7 Replies Latest reply on Jan 14, 2011 9:13 AM by nimo stephan

    the future of xhtml and jsf

    nimo stephan Master

      I red this http://webdesign.about.com/b/2009/07/06/goodbye-xhtml-hello-html-5.htm

      and this http://www.w3.org/2009/06/xhtml-faq.html

      and I am wondering how JSF will overcome this fact.

      It sounds that the work on XHTML2 is stopped and will not come in future.

       

      JSF and therefore Richfaces relys on .xhtml-files and not on .html-files.

      So how can I use, for example, the new html5-tags in a strict xhtml1-page ?

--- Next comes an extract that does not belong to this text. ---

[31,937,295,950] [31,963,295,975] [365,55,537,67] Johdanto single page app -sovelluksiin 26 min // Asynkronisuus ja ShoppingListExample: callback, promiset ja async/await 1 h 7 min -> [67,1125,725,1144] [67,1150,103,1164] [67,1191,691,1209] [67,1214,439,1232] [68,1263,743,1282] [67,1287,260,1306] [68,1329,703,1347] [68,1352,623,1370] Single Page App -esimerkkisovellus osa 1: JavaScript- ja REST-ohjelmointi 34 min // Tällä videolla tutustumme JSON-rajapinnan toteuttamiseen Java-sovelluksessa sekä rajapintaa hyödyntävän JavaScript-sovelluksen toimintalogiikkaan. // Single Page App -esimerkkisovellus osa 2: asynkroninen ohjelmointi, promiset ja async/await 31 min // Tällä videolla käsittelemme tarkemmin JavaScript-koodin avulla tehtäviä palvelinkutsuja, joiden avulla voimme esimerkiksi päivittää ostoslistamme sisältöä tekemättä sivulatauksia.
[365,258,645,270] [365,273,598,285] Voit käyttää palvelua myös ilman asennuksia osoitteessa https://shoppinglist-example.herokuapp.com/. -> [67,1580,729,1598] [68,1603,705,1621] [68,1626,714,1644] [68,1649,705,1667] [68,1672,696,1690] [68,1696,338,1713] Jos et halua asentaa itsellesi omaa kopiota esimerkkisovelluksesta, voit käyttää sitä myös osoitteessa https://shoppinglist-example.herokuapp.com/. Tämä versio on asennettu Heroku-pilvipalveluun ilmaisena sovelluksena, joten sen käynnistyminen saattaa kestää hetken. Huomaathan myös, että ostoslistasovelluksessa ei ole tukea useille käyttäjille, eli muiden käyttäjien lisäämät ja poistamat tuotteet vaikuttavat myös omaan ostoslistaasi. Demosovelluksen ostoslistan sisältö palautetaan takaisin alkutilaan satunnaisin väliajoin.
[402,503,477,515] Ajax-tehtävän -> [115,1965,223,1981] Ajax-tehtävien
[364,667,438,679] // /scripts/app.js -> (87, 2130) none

      I know, I can use X/HTML5 (which subsumed XHTML), but then I have to rename .xhtml to .html, am I right?

       


        • 1. the future of xhtml and jsf
          Ilya Sorokoumov Master

          J2EE 6 has declared Facelets as part of JSF 2.0 and Facelets technology is really based on xhtml. But in my opinion everything is changing and J2EE 7 will solve any problems with xhtml if there would be any problems of course.

           

          P.S. I don't think that pages prefix is a problem. We alway can use DEFAULT_SUFFIX in order :

          For instance I used jspx instead of xhtml several times and it wasn't a problem for JSF.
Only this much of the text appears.